* [Working data]
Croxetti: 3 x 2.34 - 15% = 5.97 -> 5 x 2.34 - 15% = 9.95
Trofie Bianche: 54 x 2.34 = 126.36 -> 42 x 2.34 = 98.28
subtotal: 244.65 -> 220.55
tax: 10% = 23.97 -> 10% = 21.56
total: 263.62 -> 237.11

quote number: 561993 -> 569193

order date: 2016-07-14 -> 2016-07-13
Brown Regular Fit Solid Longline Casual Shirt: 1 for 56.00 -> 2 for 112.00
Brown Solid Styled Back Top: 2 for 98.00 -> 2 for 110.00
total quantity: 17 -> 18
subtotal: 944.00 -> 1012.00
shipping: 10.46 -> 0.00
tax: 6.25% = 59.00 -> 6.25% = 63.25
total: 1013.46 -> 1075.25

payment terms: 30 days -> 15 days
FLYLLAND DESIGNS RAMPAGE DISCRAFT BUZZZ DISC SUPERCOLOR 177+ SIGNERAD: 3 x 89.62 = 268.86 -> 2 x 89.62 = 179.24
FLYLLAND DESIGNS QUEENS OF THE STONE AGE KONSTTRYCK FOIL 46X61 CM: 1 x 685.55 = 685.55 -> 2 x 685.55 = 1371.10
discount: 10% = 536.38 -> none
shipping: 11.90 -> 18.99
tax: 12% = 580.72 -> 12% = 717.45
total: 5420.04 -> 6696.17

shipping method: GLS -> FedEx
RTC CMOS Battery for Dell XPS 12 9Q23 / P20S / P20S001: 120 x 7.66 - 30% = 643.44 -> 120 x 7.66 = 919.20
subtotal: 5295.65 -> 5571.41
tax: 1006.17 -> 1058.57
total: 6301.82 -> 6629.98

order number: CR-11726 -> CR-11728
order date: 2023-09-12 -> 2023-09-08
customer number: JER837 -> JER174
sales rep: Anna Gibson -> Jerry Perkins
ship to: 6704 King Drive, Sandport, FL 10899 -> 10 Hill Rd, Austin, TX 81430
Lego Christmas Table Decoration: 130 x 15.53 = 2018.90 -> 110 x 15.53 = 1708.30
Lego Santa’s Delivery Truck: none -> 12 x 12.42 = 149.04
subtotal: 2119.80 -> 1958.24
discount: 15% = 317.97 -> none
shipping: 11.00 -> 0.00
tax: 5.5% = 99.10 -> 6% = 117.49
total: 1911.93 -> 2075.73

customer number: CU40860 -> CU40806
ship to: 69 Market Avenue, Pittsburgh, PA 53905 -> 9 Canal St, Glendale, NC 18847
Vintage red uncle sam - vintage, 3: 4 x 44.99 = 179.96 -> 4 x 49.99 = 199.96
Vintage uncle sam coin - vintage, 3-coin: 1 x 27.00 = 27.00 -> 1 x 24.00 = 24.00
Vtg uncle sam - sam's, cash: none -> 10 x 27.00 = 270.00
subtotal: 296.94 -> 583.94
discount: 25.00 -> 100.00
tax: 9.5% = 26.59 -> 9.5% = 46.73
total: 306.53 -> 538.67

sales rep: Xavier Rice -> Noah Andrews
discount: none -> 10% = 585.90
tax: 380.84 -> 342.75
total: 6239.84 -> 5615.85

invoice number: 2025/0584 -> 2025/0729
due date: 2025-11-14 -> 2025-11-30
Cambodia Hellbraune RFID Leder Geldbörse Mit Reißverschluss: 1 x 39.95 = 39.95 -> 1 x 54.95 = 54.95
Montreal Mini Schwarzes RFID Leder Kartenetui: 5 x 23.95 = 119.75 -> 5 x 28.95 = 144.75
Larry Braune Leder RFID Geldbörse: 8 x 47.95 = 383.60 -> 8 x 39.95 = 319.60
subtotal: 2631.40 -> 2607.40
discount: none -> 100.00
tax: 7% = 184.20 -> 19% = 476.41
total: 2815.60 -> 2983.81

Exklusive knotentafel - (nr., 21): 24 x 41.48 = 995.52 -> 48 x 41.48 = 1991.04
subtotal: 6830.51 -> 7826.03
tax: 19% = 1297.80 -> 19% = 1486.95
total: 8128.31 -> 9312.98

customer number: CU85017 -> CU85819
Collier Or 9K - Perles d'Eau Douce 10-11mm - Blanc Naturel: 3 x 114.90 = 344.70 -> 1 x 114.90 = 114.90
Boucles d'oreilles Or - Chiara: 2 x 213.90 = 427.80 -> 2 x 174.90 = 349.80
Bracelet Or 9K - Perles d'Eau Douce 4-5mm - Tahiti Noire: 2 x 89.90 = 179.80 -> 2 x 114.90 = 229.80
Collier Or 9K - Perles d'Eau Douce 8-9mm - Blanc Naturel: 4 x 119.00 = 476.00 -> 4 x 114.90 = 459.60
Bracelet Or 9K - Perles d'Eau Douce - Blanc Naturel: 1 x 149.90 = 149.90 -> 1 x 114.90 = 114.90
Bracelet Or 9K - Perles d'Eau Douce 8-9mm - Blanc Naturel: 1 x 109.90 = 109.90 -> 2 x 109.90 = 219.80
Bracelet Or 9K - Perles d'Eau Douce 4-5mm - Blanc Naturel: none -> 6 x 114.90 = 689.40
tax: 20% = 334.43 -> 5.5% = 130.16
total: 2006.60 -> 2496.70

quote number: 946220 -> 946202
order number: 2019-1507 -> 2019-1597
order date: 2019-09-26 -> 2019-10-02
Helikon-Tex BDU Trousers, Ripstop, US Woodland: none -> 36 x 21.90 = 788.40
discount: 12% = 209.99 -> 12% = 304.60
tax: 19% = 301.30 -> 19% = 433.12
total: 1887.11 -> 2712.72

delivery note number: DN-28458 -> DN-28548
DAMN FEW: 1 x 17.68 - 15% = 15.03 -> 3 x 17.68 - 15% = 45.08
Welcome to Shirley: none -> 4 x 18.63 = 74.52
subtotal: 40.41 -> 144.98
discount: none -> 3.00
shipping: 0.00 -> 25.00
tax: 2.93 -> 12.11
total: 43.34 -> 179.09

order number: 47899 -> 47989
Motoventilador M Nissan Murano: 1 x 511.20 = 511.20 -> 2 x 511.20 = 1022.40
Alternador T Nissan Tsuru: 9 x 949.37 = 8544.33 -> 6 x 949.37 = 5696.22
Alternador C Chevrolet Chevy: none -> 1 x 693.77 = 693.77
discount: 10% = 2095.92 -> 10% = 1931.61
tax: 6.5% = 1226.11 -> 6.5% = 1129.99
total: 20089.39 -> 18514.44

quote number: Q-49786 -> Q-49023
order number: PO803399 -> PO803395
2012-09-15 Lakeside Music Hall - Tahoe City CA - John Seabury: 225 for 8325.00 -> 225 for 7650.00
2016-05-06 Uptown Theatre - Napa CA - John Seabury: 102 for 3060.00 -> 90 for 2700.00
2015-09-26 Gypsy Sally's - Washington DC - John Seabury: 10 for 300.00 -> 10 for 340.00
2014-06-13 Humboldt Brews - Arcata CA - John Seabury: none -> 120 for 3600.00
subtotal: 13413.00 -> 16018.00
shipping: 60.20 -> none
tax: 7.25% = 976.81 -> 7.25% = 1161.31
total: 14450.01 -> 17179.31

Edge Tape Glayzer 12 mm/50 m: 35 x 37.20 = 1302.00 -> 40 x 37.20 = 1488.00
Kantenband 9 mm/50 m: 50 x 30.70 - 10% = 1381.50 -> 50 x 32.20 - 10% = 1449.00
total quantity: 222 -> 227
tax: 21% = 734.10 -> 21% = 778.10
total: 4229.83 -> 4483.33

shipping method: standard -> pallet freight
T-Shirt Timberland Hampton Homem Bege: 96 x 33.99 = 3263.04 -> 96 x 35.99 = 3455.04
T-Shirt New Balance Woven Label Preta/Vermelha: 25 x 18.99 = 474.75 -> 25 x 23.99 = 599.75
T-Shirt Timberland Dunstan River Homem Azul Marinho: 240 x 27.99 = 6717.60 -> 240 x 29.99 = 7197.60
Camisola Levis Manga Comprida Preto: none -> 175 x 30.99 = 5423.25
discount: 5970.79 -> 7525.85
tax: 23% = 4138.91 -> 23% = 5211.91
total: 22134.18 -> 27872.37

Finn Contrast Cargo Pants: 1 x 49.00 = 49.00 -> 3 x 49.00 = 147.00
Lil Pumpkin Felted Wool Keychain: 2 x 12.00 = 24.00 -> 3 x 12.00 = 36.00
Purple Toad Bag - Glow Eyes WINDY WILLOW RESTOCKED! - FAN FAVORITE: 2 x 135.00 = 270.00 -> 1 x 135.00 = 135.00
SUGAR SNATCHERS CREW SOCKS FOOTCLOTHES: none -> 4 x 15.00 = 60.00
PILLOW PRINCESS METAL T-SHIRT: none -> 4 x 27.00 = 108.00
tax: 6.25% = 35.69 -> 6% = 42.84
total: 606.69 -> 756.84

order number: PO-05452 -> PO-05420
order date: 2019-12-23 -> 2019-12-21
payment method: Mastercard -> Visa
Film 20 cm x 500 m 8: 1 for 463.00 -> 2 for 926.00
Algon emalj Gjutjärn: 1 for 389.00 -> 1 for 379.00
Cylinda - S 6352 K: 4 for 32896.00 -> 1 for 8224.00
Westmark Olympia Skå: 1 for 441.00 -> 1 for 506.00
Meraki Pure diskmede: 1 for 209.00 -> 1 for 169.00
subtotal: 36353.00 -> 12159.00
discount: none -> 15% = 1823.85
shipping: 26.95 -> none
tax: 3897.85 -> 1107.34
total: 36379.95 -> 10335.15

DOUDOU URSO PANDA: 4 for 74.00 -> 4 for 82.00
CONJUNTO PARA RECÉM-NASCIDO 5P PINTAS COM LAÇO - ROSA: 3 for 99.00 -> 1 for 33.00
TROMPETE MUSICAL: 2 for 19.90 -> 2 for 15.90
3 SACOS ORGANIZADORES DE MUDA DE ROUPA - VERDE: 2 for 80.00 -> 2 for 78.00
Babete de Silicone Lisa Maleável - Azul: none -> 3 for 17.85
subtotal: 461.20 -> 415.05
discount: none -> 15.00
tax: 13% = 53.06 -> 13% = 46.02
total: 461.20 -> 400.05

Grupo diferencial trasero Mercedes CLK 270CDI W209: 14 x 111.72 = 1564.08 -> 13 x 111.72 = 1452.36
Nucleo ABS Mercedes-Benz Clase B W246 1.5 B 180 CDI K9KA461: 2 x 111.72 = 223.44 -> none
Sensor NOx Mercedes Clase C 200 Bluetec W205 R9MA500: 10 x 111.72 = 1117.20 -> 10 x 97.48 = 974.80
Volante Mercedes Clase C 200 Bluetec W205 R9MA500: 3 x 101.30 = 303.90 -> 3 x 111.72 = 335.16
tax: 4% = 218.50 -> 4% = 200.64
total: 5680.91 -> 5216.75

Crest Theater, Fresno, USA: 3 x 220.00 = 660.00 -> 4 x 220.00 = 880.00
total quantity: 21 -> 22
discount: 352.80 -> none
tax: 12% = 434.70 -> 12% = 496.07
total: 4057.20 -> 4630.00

* [Exercise prompt] Give back, verbatim, the lines from the top of the entries above through the line containing "ship to: 6704".

* [Task output]
Croxetti: 3 x 2.34 - 15% = 5.97 -> 5 x 2.34 - 15% = 9.95
Trofie Bianche: 54 x 2.34 = 126.36 -> 42 x 2.34 = 98.28
subtotal: 244.65 -> 220.55
tax: 10% = 23.97 -> 10% = 21.56
total: 263.62 -> 237.11

quote number: 561993 -> 569193

order date: 2016-07-14 -> 2016-07-13
Brown Regular Fit Solid Longline Casual Shirt: 1 for 56.00 -> 2 for 112.00
Brown Solid Styled Back Top: 2 for 98.00 -> 2 for 110.00
total quantity: 17 -> 18
subtotal: 944.00 -> 1012.00
shipping: 10.46 -> 0.00
tax: 6.25% = 59.00 -> 6.25% = 63.25
total: 1013.46 -> 1075.25

payment terms: 30 days -> 15 days
FLYLLAND DESIGNS RAMPAGE DISCRAFT BUZZZ DISC SUPERCOLOR 177+ SIGNERAD: 3 x 89.62 = 268.86 -> 2 x 89.62 = 179.24
FLYLLAND DESIGNS QUEENS OF THE STONE AGE KONSTTRYCK FOIL 46X61 CM: 1 x 685.55 = 685.55 -> 2 x 685.55 = 1371.10
discount: 10% = 536.38 -> none
shipping: 11.90 -> 18.99
tax: 12% = 580.72 -> 12% = 717.45
total: 5420.04 -> 6696.17

shipping method: GLS -> FedEx
RTC CMOS Battery for Dell XPS 12 9Q23 / P20S / P20S001: 120 x 7.66 - 30% = 643.44 -> 120 x 7.66 = 919.20
subtotal: 5295.65 -> 5571.41
tax: 1006.17 -> 1058.57
total: 6301.82 -> 6629.98

order number: CR-11726 -> CR-11728
order date: 2023-09-12 -> 2023-09-08
customer number: JER837 -> JER174
sales rep: Anna Gibson -> Jerry Perkins
ship to: 6704 King Drive, Sandport, FL 10899 -> 10 Hill Rd, Austin, TX 81430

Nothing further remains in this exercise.